Le nouveau président béninois, Romuald Wadagni, se rendra bien au Niger et au Burkina Faso ce mardi 2 juin 2026, dans le cadre d’une tournée ouest-africaine visant à renouer le dialogue et apaiser les tensions diplomatiques
Après une première visite de travail effectuée au Nigeria le lundi 1er juin 2026, le chef de l’État béninois est attendu ce mardi 2 juin à Niamey, au Niger, dans le cadre d’une tournée régionale axée sur la sécurité, l’intégration économique et la coopération bilatérale.
Cette visite revêt une portée particulière dans un contexte marqué par plusieurs années de tensions entre Cotonou et Niamey. Depuis le coup d’État intervenu au Niger en juillet 2023, les relations entre les deux pays avaient connu une détérioration progressive.
Les autorités nigériennes avaient notamment accusé à plusieurs reprises le Bénin de soutenir des initiatives hostiles à leur régime, ce qui a alimenté une méfiance qui avait affecté les échanges diplomatiques et économiques.
L’arrivée de Romuald Wadagni au pouvoir semble toutefois ouvrir une nouvelle séquence. Plusieurs observateurs y voient une volonté affichée de renouer le dialogue avec les pays de l’Alliance des États du Sahel (AES), composée du Niger, du Mali et du Burkina Faso.
Un premier signal avait déjà été envoyé lors de la cérémonie d’investiture du nouveau président béninois le 24 mai dernier à Cotonou. À cette occasion, les trois pays de l’AES avaient répondu présents. La participation du Premier ministre nigérien, Ali Mahaman Lamine Zeine, avait particulièrement retenu l’attention, tant sa présence symbolisait un début de décrispation entre les deux capitales.
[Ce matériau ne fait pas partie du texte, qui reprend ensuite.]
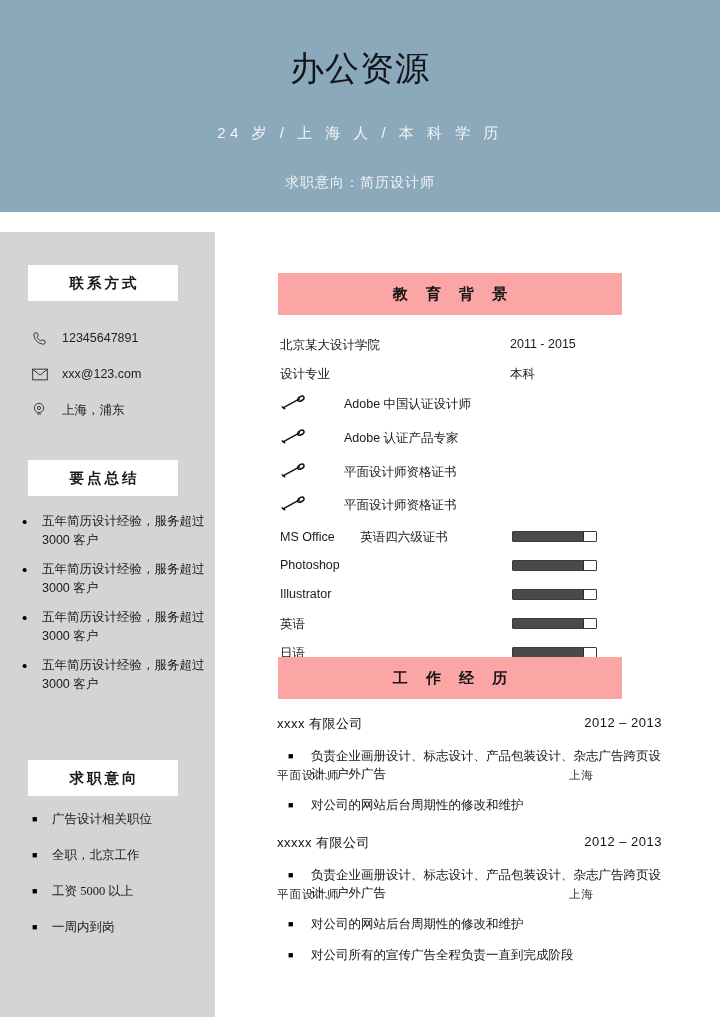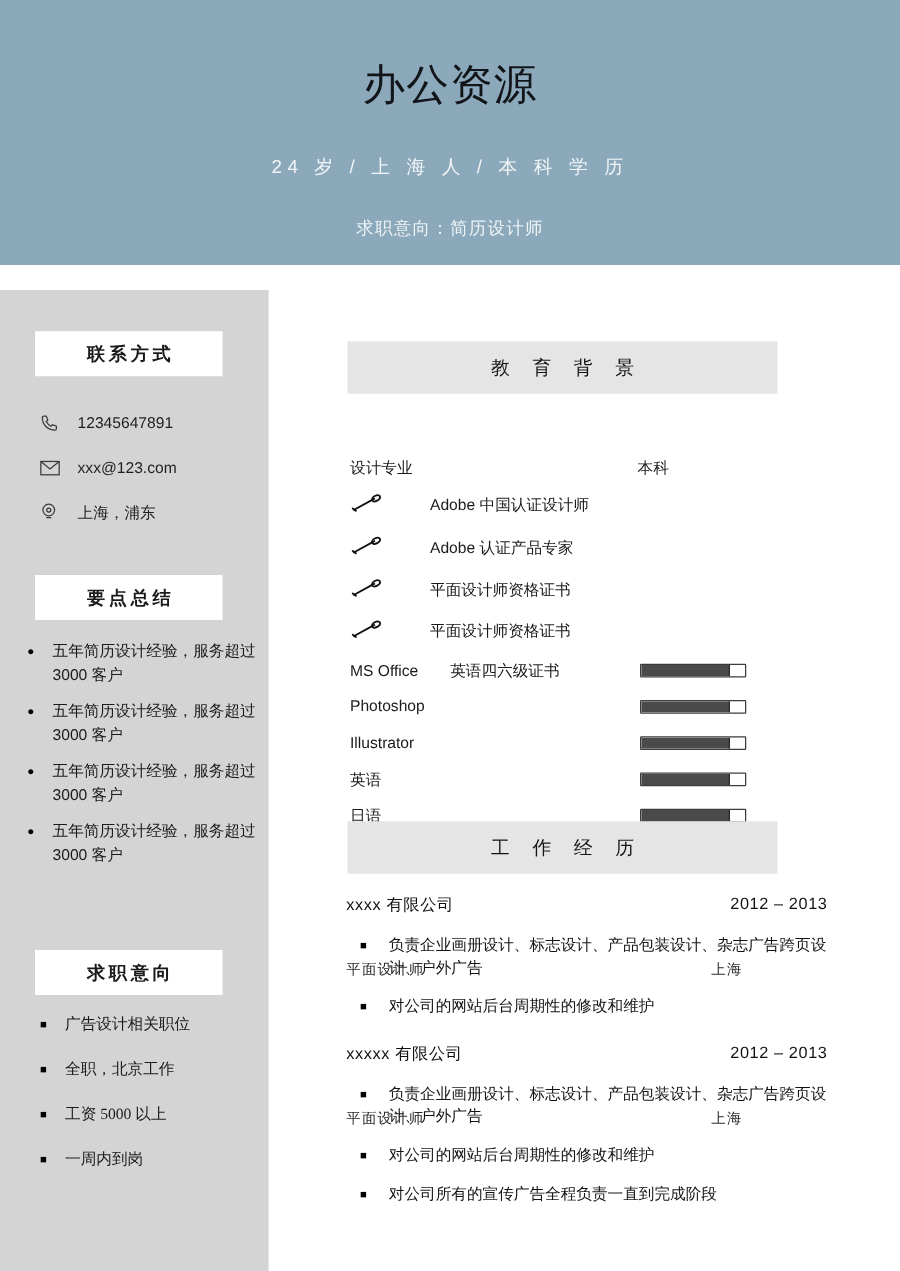--- a/index.html
+++ b/index.html
@@ -143,12 +143,12 @@
     left: 63px;
     width: 344px;
     height: 42px;
-    background: #e5e5e5;
+    background: #fca5a5;
     display: flex;
     align-items: center;
     justify-content: center;
     font-size: 15px;
-    font-weight: 400;
+    font-weight: 700;
     letter-spacing: 7px;
     color: #141414;
     text-indent: 7px;

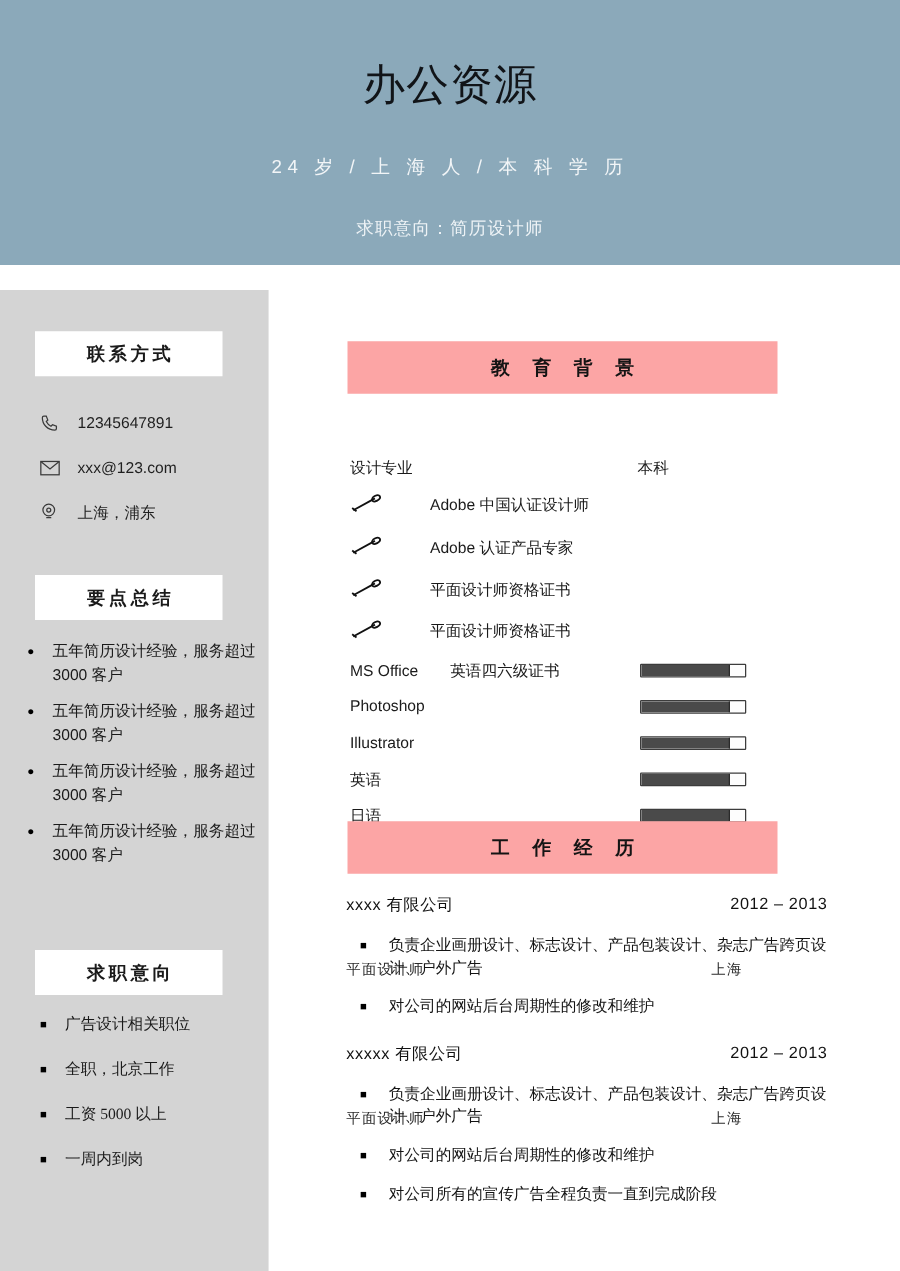--- a/index.html
+++ b/index.html
@@ -307,6 +307,10 @@
 
     <div class="sec-bar" style="top:41px">教 育 背 景</div>
 
+    <div class="row-2col" style="top:105px">
+      <span>北京某大设计学院</span>
+      <span style="width:150px">2011 - 2015</span>
+    </div>
     <div class="row-2col" style="top:134px">
       <span>设计专业</span>
       <span style="width:150px">本科</span>

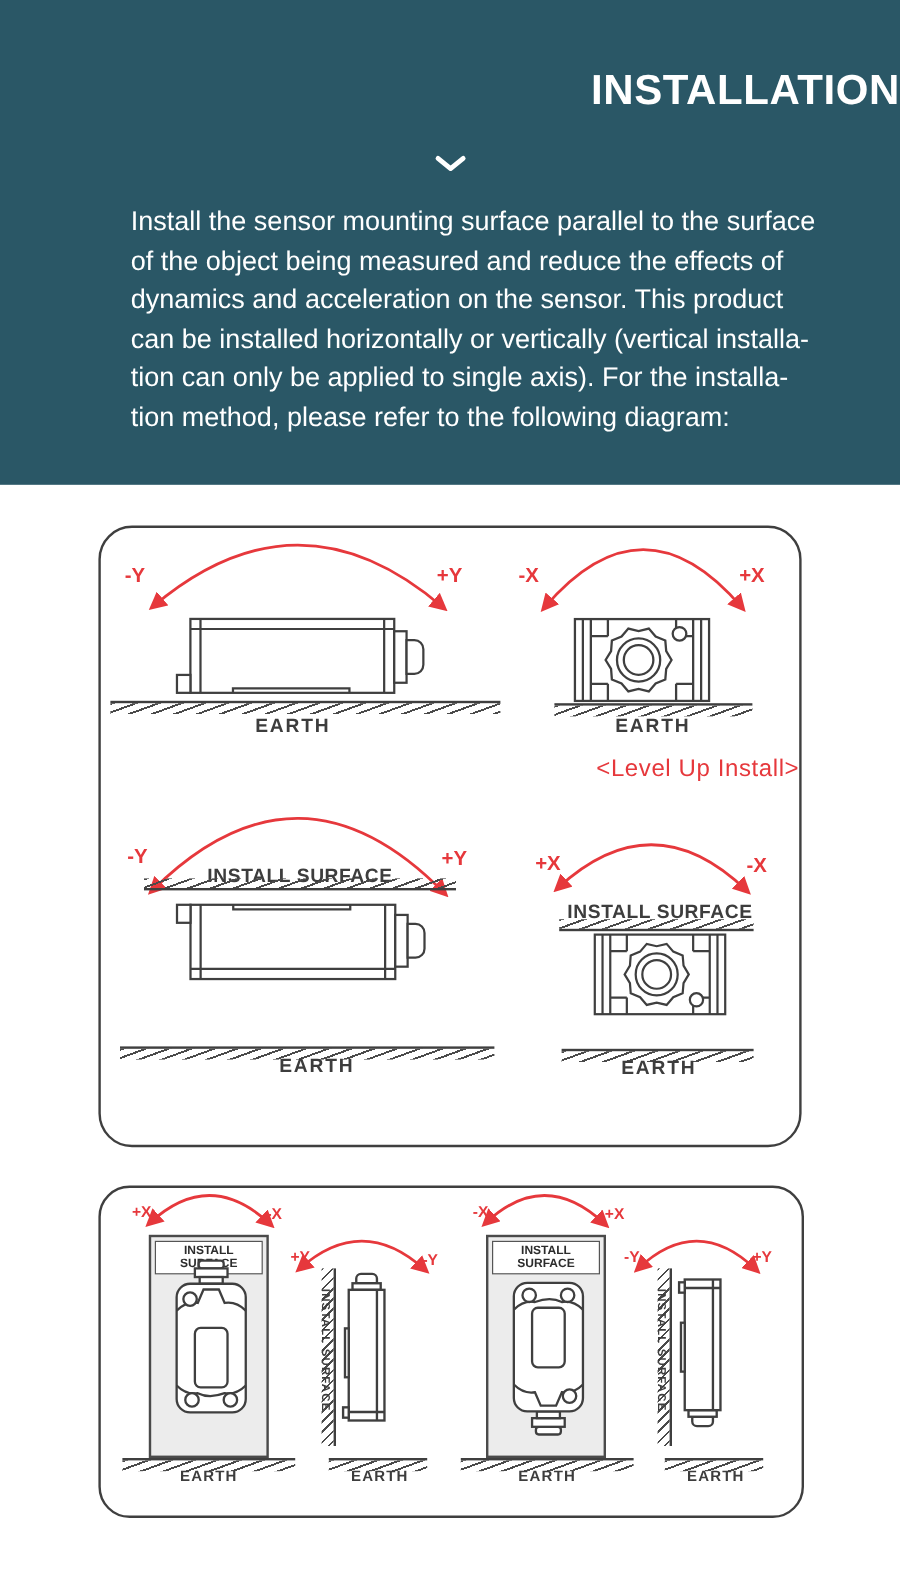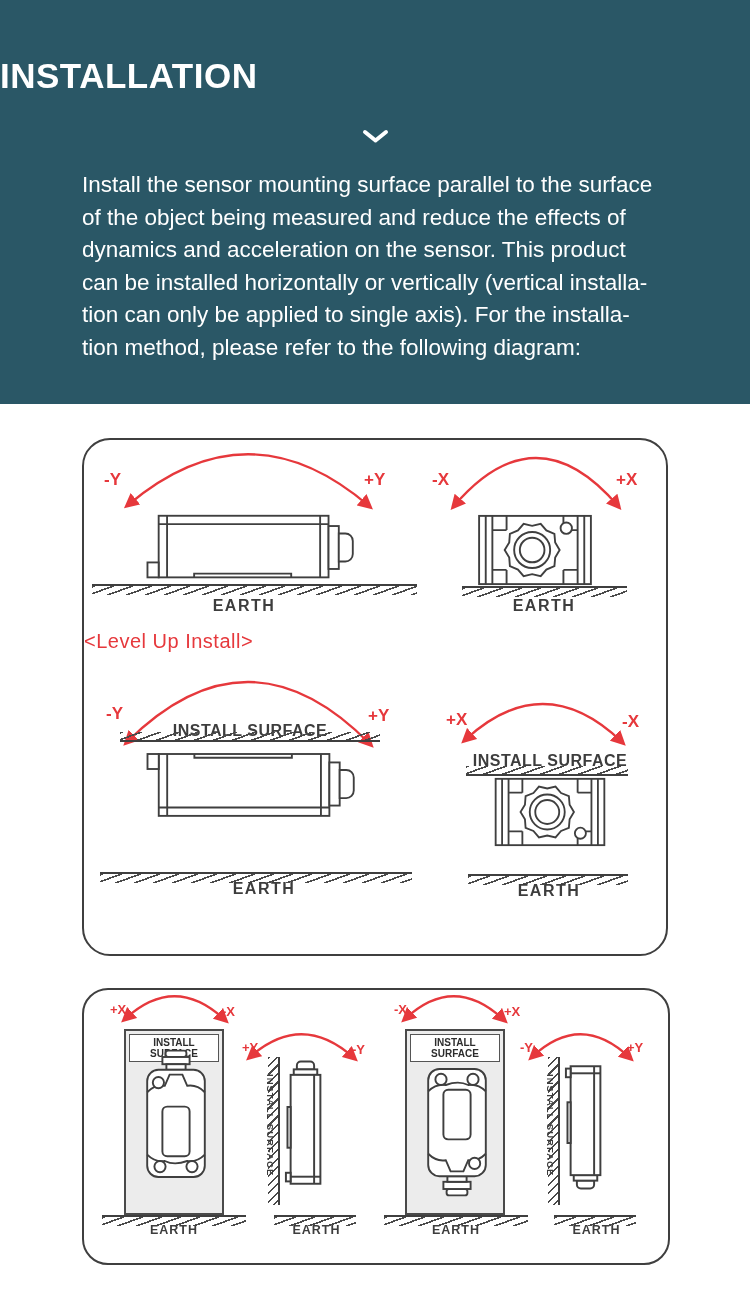--- a/index.html
+++ b/index.html
@@ -9,7 +9,7 @@
 
   
   .hero{ position:absolute; left:0; top:0; width:750px; height:404px; background:#2a5766; }
-  .hero-title{ position:absolute; left:0; top:56px; width:100%; text-align:left;
+  .hero-title{ position:absolute; left:0; top:56px; width:100%; text-align:right;
                color:#fff; font-size:35px; font-weight:700; letter-spacing:.5px; }
   .chevron{ position:absolute; left:362px; top:129px; }
   .hero-par{ position:absolute; left:82px; top:169px; width:585px; color:#ffffff;

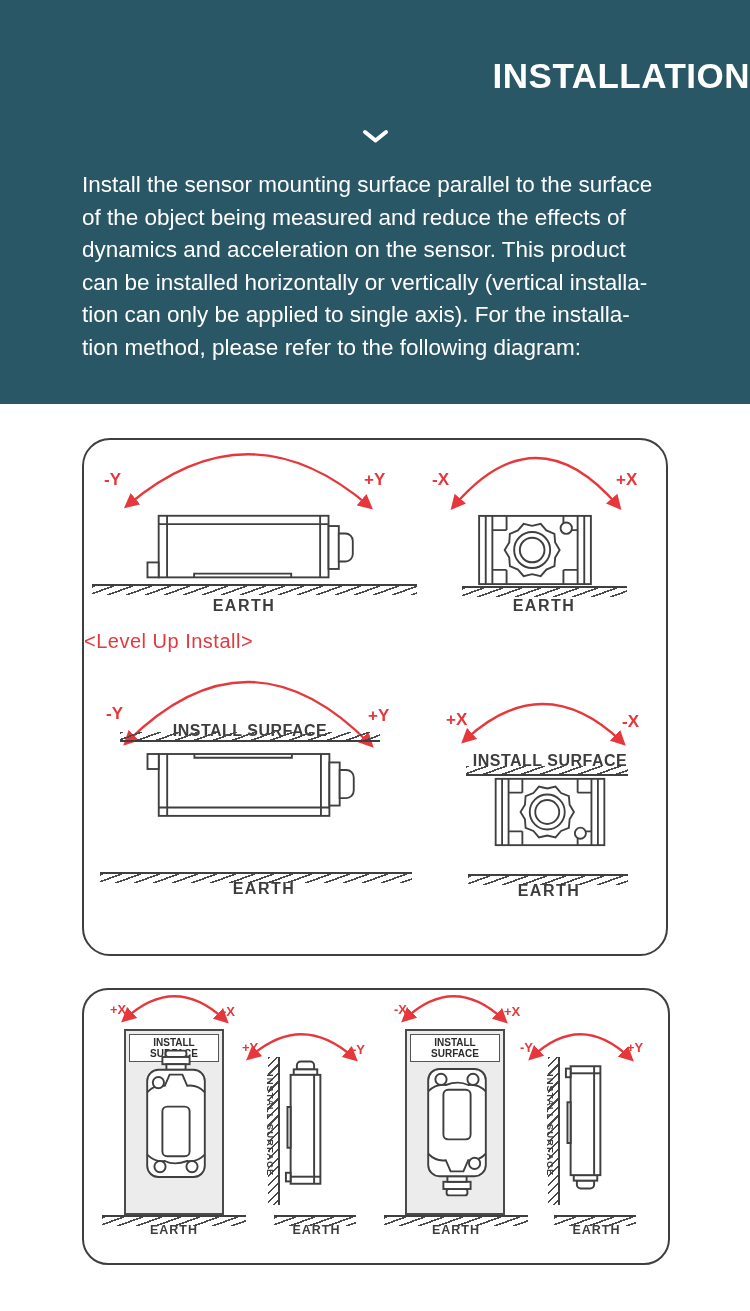--- a/index.html
+++ b/index.html
@@ -12,7 +12,7 @@
   .hero-title{ position:absolute; left:0; top:56px; width:100%; text-align:right;
                color:#fff; font-size:35px; font-weight:700; letter-spacing:.5px; }
   .chevron{ position:absolute; left:362px; top:129px; }
-  .hero-par{ position:absolute; left:82px; top:169px; width:585px; color:#ffffff;
+  .hero-par{ position:absolute; left:109px; top:169px; width:585px; color:#ffffff;
              font-size:22.5px; line-height:32.5px; white-space:pre-line; font-weight:400; }
 
   

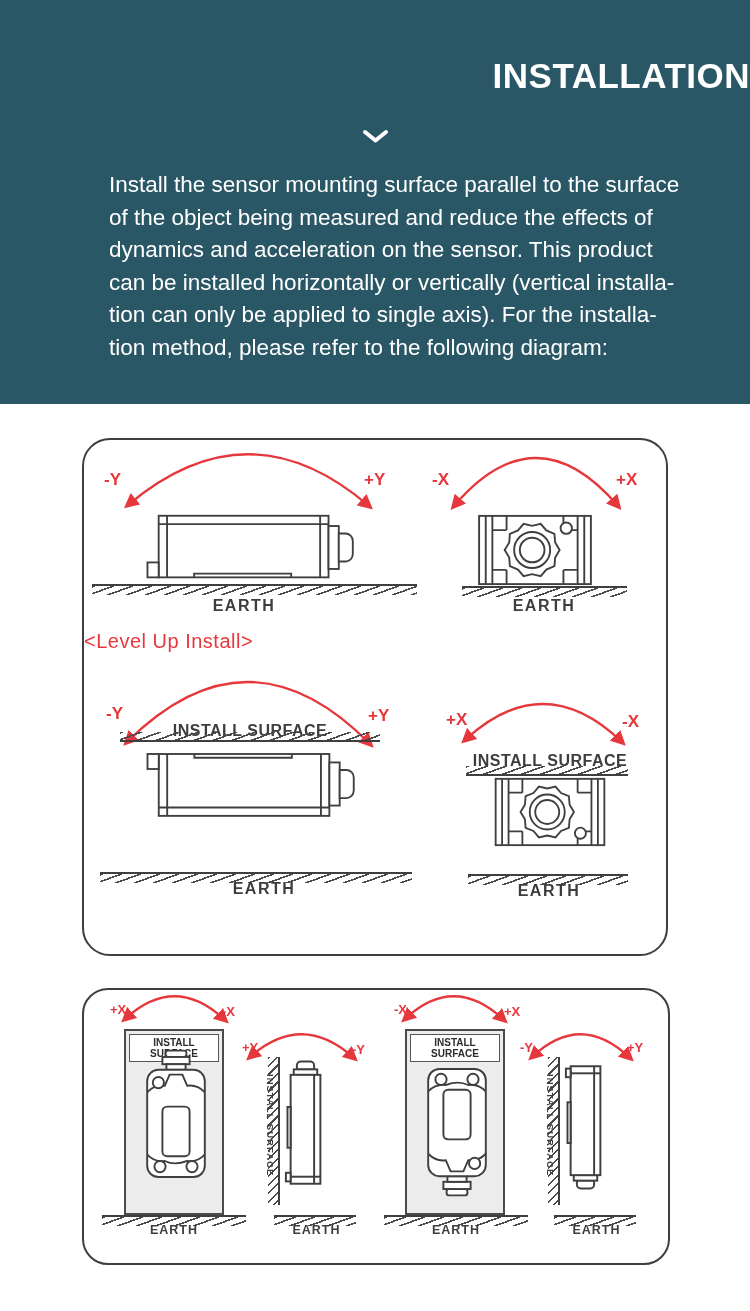--- a/index.html
+++ b/index.html
@@ -25,7 +25,7 @@
   .earth{ position:absolute; color:#3d3d3d; font-weight:700; font-size:16px; letter-spacing:1.5px; text-align:center; }
   .earth2{ position:absolute; color:#3d3d3d; font-weight:700; font-size:12.5px; letter-spacing:1px; text-align:center; }
   .surf{ position:absolute; color:#3d3d3d; font-weight:700; font-size:16px; letter-spacing:.5px; text-align:center; }
-  .cap1{ position:absolute; left:0; width:100%; text-align:left; color:#e6383c; font-size:20px; letter-spacing:.5px; }
+  .cap1{ position:absolute; left:0; width:100%; text-align:right; color:#e6383c; font-size:20px; letter-spacing:.5px; }
   .cap2{ position:absolute; text-align:center; color:#e6383c; font-size:13px; font-weight:700; }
À Niamey, les discussions devraient porter sur plusieurs dossiers stratégiques. La coopération sécuritaire figure en tête des priorités dans une région confrontée à la menace persistante des groupes armés. Les questions liées à la gestion des frontières, à la lutte contre le terrorisme et à la stabilité régionale devraient ainsi occuper une place importante dans les échanges.
Les enjeux économiques seront également au cœur des rencontres. Le Niger demeure fortement dépendant du port de Cotonou pour ses approvisionnements extérieurs. Les autorités des deux pays pourraient ainsi examiner les moyens de renforcer les corridors commerciaux, d’améliorer les infrastructures de transport et de faciliter davantage les échanges transfrontaliers.
Même si aucun communiqué officiel n’a encore détaillé l’agenda précis de cette visite, ce déplacement apparaît déjà comme l’un des premiers tests diplomatiques majeurs du mandat de Romuald Wadagni.